Screenshot and code edit data:
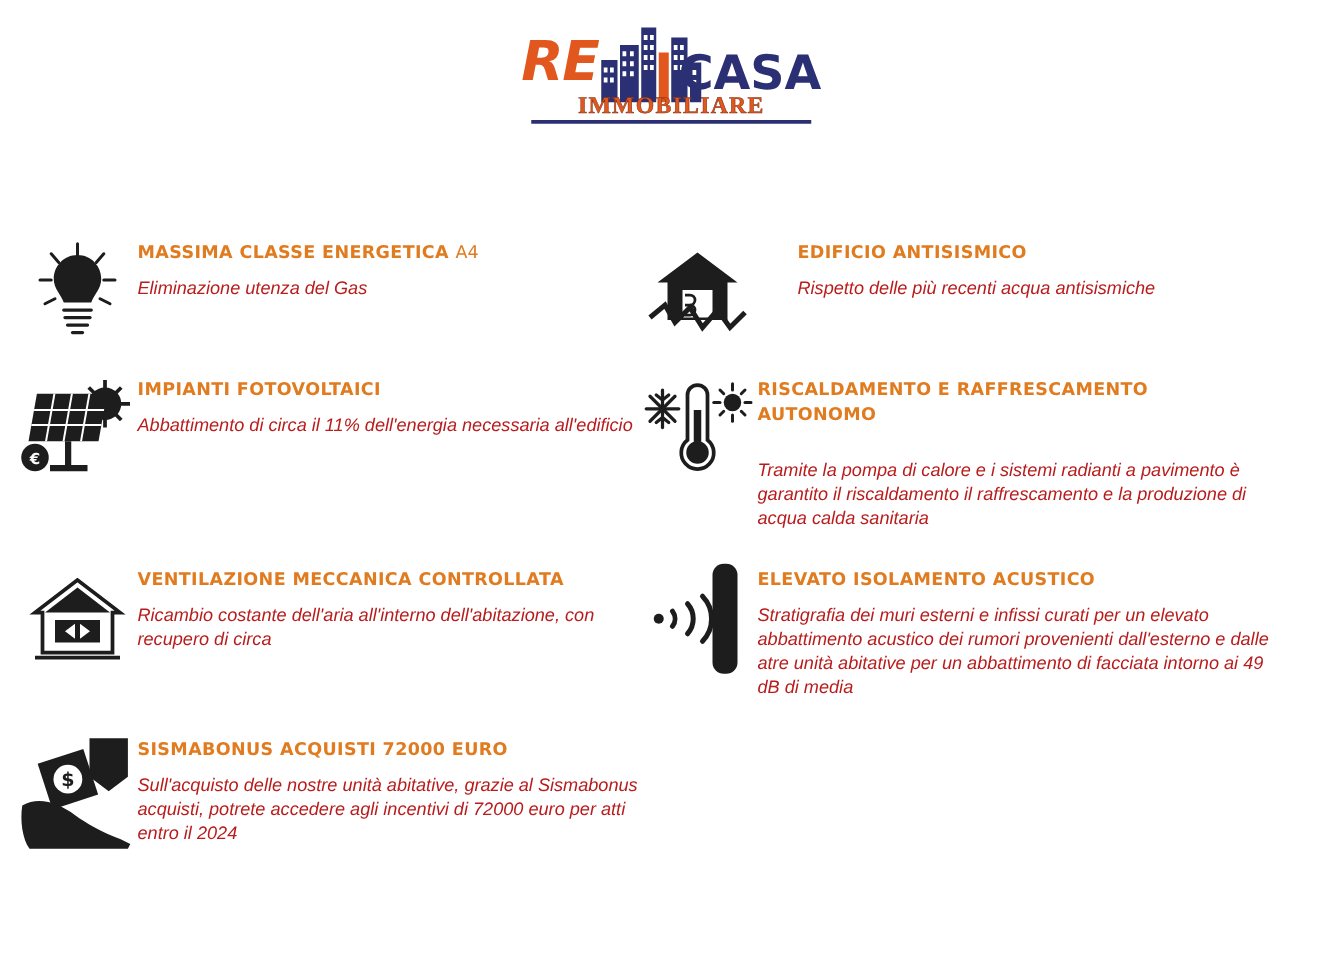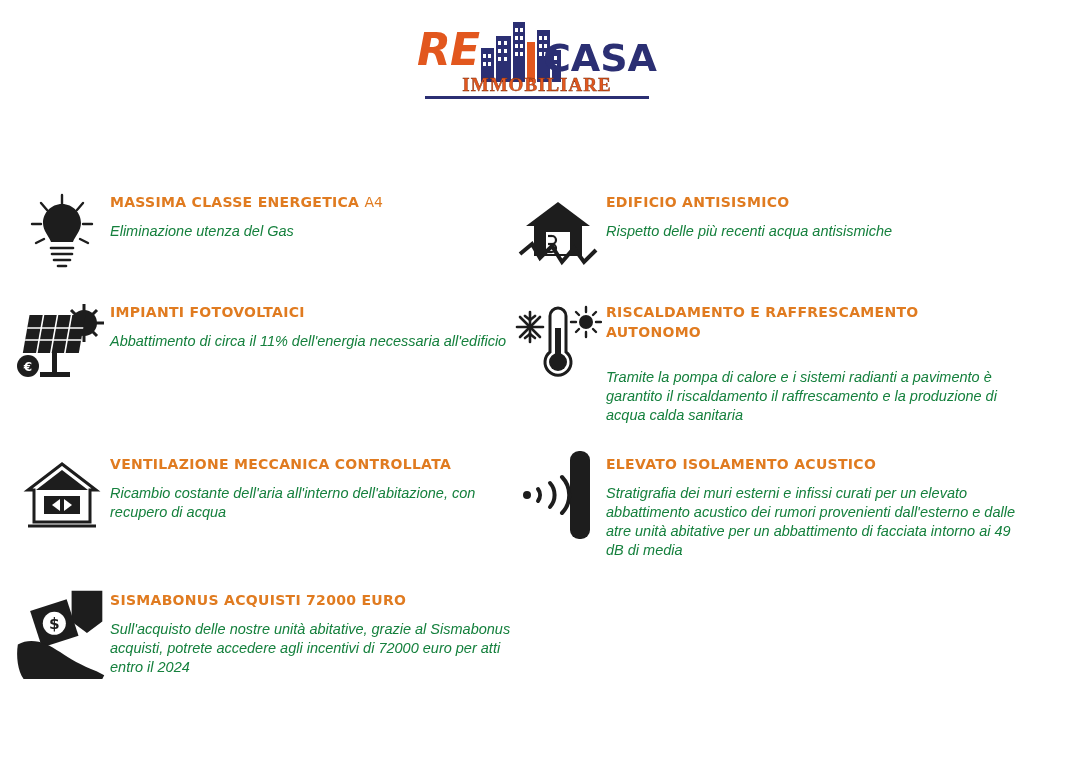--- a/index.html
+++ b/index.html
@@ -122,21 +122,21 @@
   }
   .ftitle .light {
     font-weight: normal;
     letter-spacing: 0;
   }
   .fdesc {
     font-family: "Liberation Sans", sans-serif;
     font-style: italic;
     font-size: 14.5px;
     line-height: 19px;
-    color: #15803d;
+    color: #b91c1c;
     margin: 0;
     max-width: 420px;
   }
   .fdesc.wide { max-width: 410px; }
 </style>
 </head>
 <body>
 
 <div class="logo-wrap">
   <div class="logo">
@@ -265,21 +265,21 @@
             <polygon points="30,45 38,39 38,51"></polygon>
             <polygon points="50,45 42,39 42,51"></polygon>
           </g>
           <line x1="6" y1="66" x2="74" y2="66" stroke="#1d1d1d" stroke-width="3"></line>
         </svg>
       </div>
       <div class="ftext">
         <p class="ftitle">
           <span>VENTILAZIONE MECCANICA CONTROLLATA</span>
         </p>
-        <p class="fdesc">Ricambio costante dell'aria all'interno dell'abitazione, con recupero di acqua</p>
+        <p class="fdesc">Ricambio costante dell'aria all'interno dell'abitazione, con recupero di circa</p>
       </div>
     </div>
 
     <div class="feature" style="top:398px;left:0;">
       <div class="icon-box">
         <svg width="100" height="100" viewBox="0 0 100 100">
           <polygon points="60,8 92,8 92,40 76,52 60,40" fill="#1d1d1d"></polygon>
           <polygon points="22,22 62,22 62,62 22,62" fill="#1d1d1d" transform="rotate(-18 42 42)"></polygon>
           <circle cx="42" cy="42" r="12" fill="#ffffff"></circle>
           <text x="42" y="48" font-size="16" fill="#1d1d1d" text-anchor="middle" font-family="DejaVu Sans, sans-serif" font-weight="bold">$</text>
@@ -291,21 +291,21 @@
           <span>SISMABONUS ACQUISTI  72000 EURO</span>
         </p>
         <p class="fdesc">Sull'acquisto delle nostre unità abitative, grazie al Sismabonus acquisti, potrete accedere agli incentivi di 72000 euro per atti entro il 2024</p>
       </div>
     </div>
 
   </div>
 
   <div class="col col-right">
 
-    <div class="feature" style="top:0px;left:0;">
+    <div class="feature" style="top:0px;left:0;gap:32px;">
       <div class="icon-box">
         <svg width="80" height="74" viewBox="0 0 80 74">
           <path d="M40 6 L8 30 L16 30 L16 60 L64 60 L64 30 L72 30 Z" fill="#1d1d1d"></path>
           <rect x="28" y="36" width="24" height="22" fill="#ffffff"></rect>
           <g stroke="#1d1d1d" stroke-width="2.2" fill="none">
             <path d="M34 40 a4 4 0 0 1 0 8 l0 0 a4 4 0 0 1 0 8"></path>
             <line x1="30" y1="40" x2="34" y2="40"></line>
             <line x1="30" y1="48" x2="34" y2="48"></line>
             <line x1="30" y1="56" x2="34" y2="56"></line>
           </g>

INSTRUCTIONS TO FOLLOW:
When you return the records, keep every word unchanged and drop the pictures.

SOLUTION FOR THIS EXERCISE:
--- a/index.html
+++ b/index.html
@@ -122,21 +122,21 @@
   }
   .ftitle .light {
     font-weight: normal;
     letter-spacing: 0;
   }
   .fdesc {
     font-family: "Liberation Sans", sans-serif;
     font-style: italic;
     font-size: 14.5px;
     line-height: 19px;
-    color: #15803d;
+    color: #b91c1c;
     margin: 0;
     max-width: 420px;
   }
   .fdesc.wide { max-width: 410px; }
 </style>
 </head>
 <body>
 
 <div class="logo-wrap">
   <div class="logo">
@@ -265,21 +265,21 @@
             <polygon points="30,45 38,39 38,51"></polygon>
             <polygon points="50,45 42,39 42,51"></polygon>
           </g>
           <line x1="6" y1="66" x2="74" y2="66" stroke="#1d1d1d" stroke-width="3"></line>
         </svg>
       </div>
       <div class="ftext">
         <p class="ftitle">
           <span>VENTILAZIONE MECCANICA CONTROLLATA</span>
         </p>
-        <p class="fdesc">Ricambio costante dell'aria all'interno dell'abitazione, con recupero di acqua</p>
+        <p class="fdesc">Ricambio costante dell'aria all'interno dell'abitazione, con recupero di circa</p>
       </div>
     </div>
 
     <div class="feature" style="top:398px;left:0;">
       <div class="icon-box">
         <svg width="100" height="100" viewBox="0 0 100 100">
           <polygon points="60,8 92,8 92,40 76,52 60,40" fill="#1d1d1d"></polygon>
           <polygon points="22,22 62,22 62,62 22,62" fill="#1d1d1d" transform="rotate(-18 42 42)"></polygon>
           <circle cx="42" cy="42" r="12" fill="#ffffff"></circle>
           <text x="42" y="48" font-size="16" fill="#1d1d1d" text-anchor="middle" font-family="DejaVu Sans, sans-serif" font-weight="bold">$</text>
@@ -291,21 +291,21 @@
           <span>SISMABONUS ACQUISTI  72000 EURO</span>
         </p>
         <p class="fdesc">Sull'acquisto delle nostre unità abitative, grazie al Sismabonus acquisti, potrete accedere agli incentivi di 72000 euro per atti entro il 2024</p>
       </div>
     </div>
 
   </div>
 
   <div class="col col-right">
 
-    <div class="feature" style="top:0px;left:0;">
+    <div class="feature" style="top:0px;left:0;gap:32px;">
       <div class="icon-box">
         <svg width="80" height="74" viewBox="0 0 80 74">
           <path d="M40 6 L8 30 L16 30 L16 60 L64 60 L64 30 L72 30 Z" fill="#1d1d1d"></path>
           <rect x="28" y="36" width="24" height="22" fill="#ffffff"></rect>
           <g stroke="#1d1d1d" stroke-width="2.2" fill="none">
             <path d="M34 40 a4 4 0 0 1 0 8 l0 0 a4 4 0 0 1 0 8"></path>
             <line x1="30" y1="40" x2="34" y2="40"></line>
             <line x1="30" y1="48" x2="34" y2="48"></line>
             <line x1="30" y1="56" x2="34" y2="56"></line>
           </g>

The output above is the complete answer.